Experts on today's expedition included Dr. John A. Eddy, solar astronomer at the High Altitude Observatory in Boulder Colo.; Dr. Mark R. Chartrand 3d, chairman of New York City's Hayden Planetarium, and Dr. Frank D. Drake, director of the National Astronomy and Ionosphere Center at Arecibo, P.R.

Dr. Edward M. Brooks,professor of geophysics at Boston College, maneuvered the convoy of buses through the snow-covered mountain passes and range land of western Montana near Yellowstone National Park, plotting tactics against the weather like a general up against a wily and unpredictable enemy. …

With much of the North American continent under overcast, the task of finding a hole in the clouds large enough to look at the sun for two minutes proved a formidable task. For days in advance, Dr.
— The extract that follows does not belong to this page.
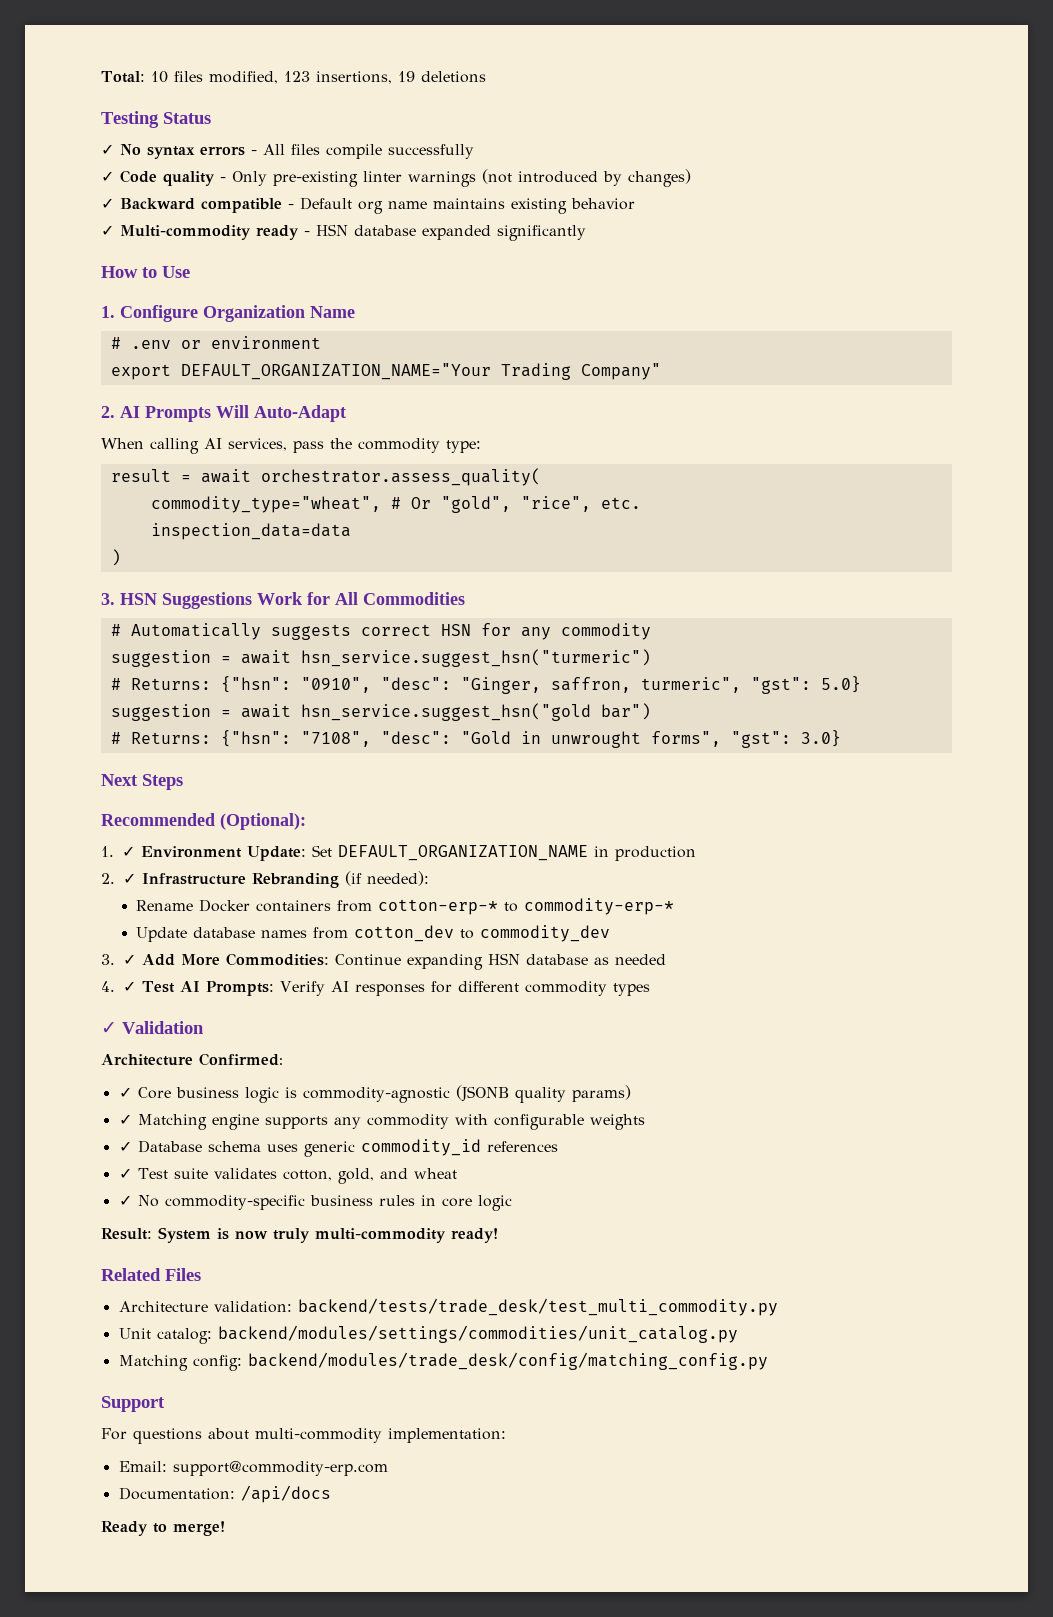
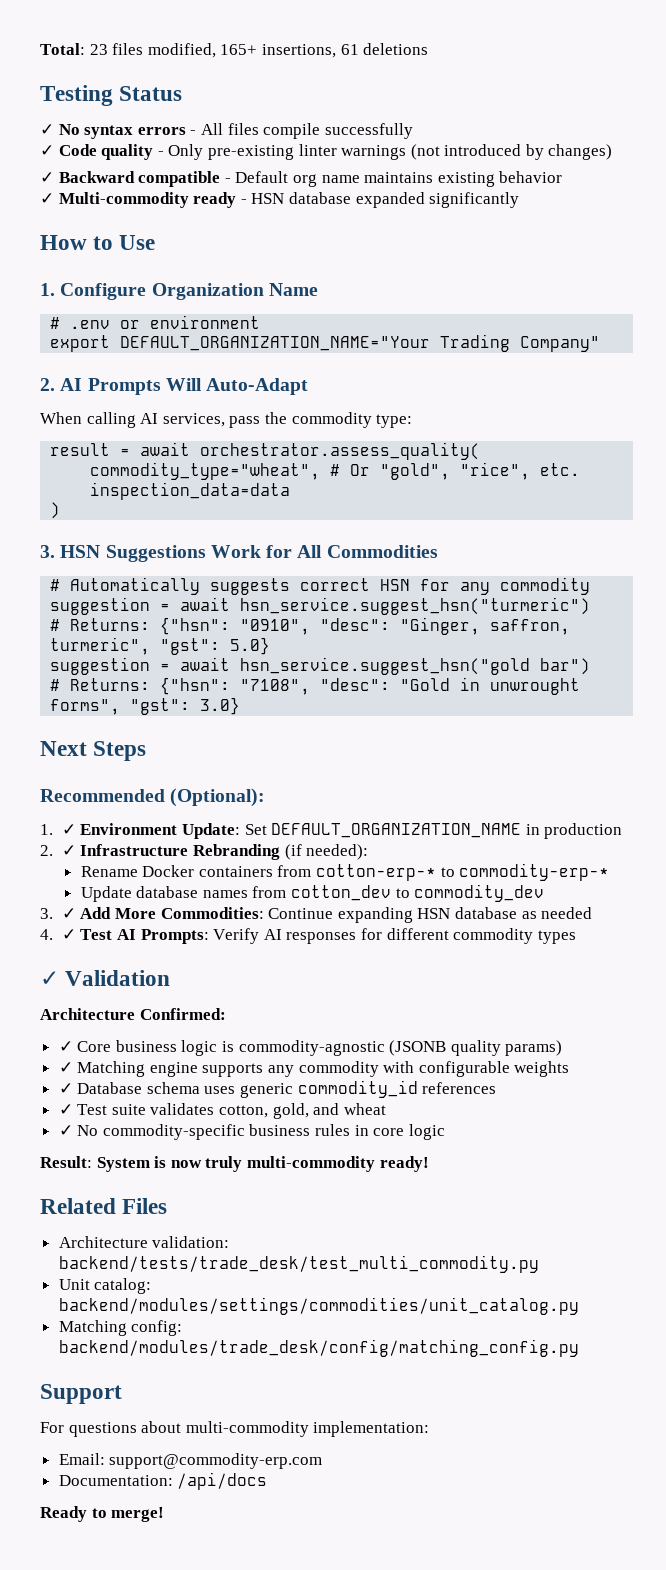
- Total: 10 files modified, 123 insertions, 19 deletions
+ Total: 23 files modified, 165+ insertions, 61 deletions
Brooks, the meteorology guide on previous eclipse expeditions the group has made, plotted weather data and made dummy eclipse-chasing runs.

Dr. Brooks led the 15-bus convoy, escorted by sheriff's cars, from a radio-equipped jeep in continuous touch with weather stations in various parts of the country and with several aircraft in flight including one in which the former astronaut M. Scott Carpenter was sending direct weather reconnaissance.

Eclipses are not particularly rare. In the average century there are 237 solar eclipses, which includes 66 total solar eclipses, and 154 lunar eclipses, including 71 total lunar eclipses. But most of these are in out-or-the-way places, and many people pass their lives without seeing one.

Allowing for the fact that in a total eclipse the path of totality is about 100 miles wide, a total eclipse of the sun is visible from the same spot on earth only once every 360 years.

During the last century or so, astronomers have been able to go to remote eclipses intentionally, rather than having to wait for each one. Shipborne astronomy added many more eclipses to those to which land-based observers had been limited, and the airplane and space vehicles have still further expanded access to eclipses.

Consequently, there has been an explosion of knowledge about eclipses and the sun in recent years.